日本マーケティング協会が新しい定義を制定
公益社団法人日本マーケティング協会は、1990年に制定されたマーケティングの定義を34年ぶりに見直しました。これまでの定義を刷新する理由は、急速に進化するデジタル技術や顧客関係の変化に対応する必要性からです。
背景
近年、AI、IoT、ビッグデータなどのデジタル技術が急速に普及し、DX(デジタルトランスフォーメーション)を通じたマーケティング施策が企業の戦略にとって不可欠になっています。それにより、データの蓄積と顧客分析の精度が顕著に向上しています。一方で、シェアリングエコノミーやクラウドファンディングといった新しいビジネスモデルも登場し、企業と顧客の関係性がますます重要視されるようになりました。

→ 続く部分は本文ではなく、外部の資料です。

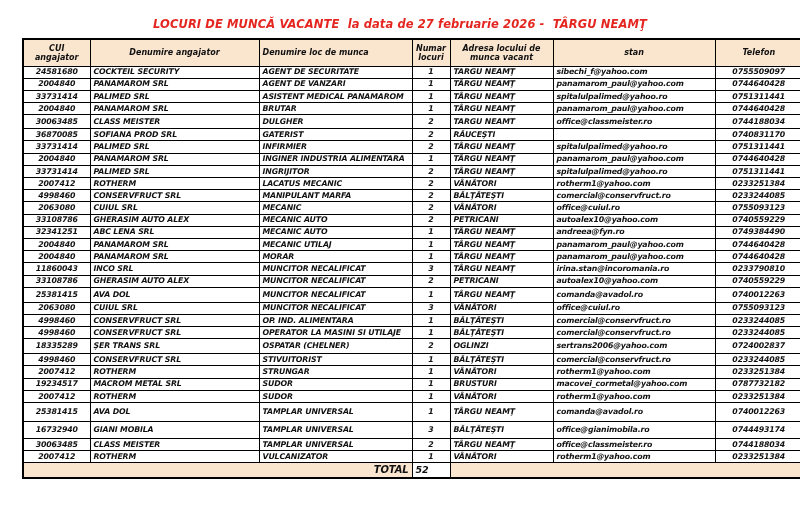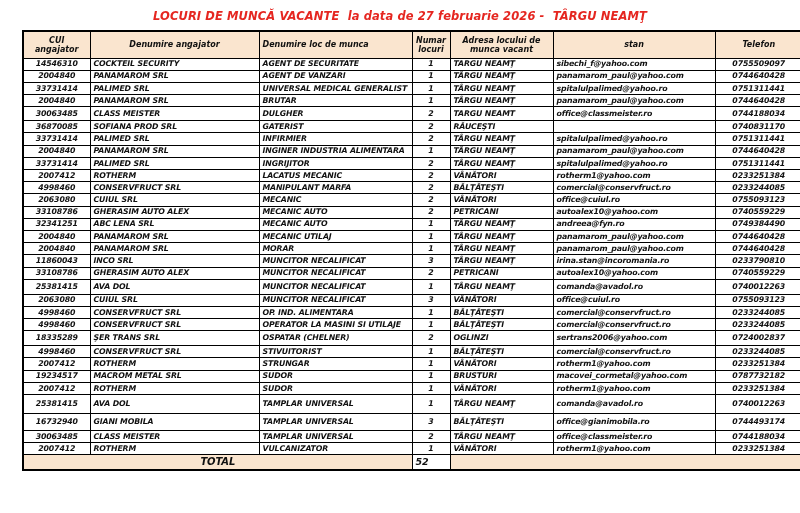"LOCURI DE MUNCĂ VACANTE la" .page { padding-top: 9px -> 17px }
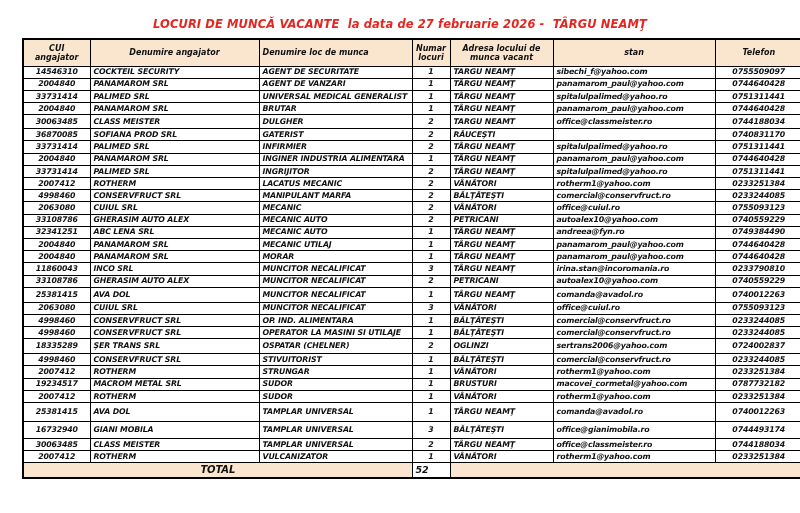"14546310" td.a-c { text: 14546310 -> 24581680 }
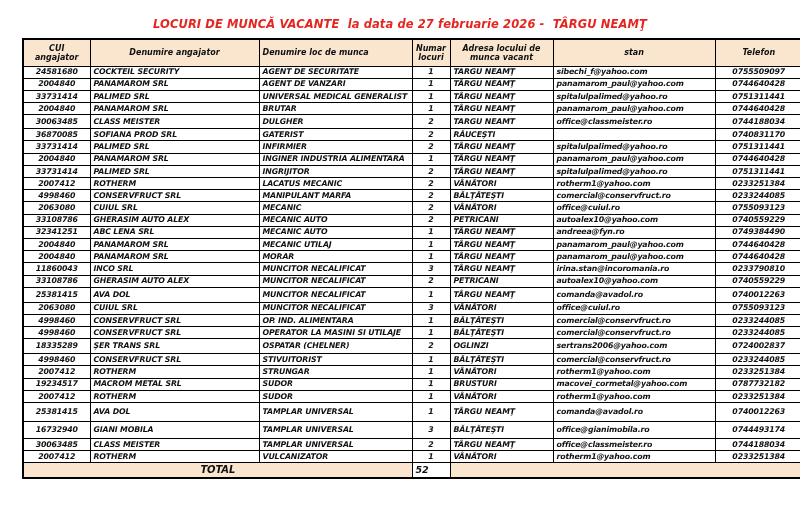"UNIVERSAL MEDICAL GENERALIST" td.a-l { text: UNIVERSAL MEDICAL GENERALIST -> ASISTENT MEDICAL PANAMAROM }
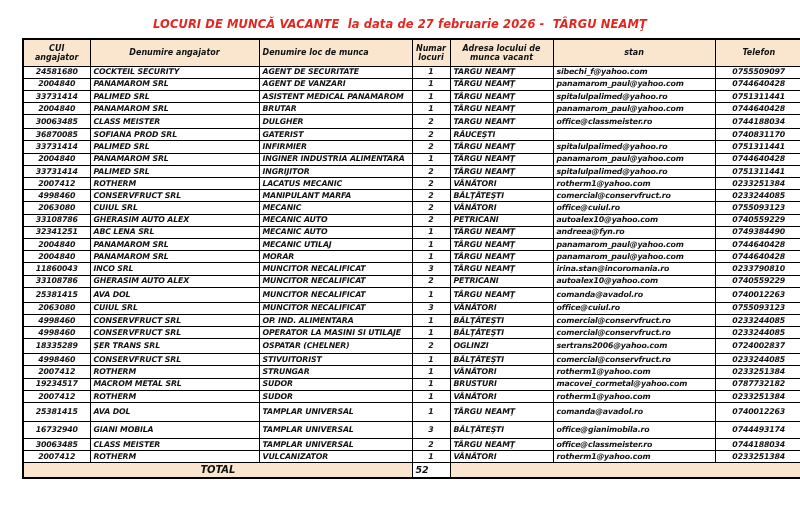"TOTAL" tfoot td.total-label { text-align: center -> right }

また、2030年に向けたSDGsへの取り組みが企業に求められる中で、持続可能性を意識したビジネスを展開することが必要です。これらの要因が、マーケティングの役割を変化させる契機となっています。
新たな定義の制作過程
新しいマーケティングの定義は、昨年の理事長交代を契機に発足した委員会によって検討されました。委員会では、国内外のマーケティング定義の調査や、日本の社会に特有の視点を取り入れるための議論が行われました。議論を通じて、「価値共創」「ステークホルダーとの関係構築」「社会への貢献」といった言葉が重要なキーワードとして浮かび上がりました。
このプロセスを経て、2024年制定の新しい定義が決定されました。新定義は、企業だけでなく、個人や非営利団体をも対象とし、顧客や社会と共に価値を創造し、より豊かで持続可能な社会を実現するための基本となります。
新しいマーケティングの定義
新たに策定されたマーケティングの定義は以下の通りです。
マーケティングとは、顧客や社会と共に価値を創造し、その価値を広く浸透させることによって、ステークホルダーとの関係性を醸成し、より豊かで持続可能な社会を実現するための構想でありプロセスである。
この定義は、企業、個人、非営利組織にとっての共通の目標を示し、戦略や活動の見直しを促します。
制定委員会の構成
マーケティング定義の制作を担った委員会は、理事長の恩藏直人教授をはじめ、様々な業界や学問の専門家が集まりました。計11名で構成され、その多様な視点から議論が重ねられました。
まとめ
この新しい定義の策定は、マーケティングの未来を見据えた重要な一歩です。デジタル技術の進化や社会の変化に対応しながら、企業と顧客の新たな関係性を築くことを目指しています。今後、マーケティングは持続可能性や価値共創にますます重きを置くことでしょう。これからも日本マーケティング協会の取り組みに注目していきたいと思います。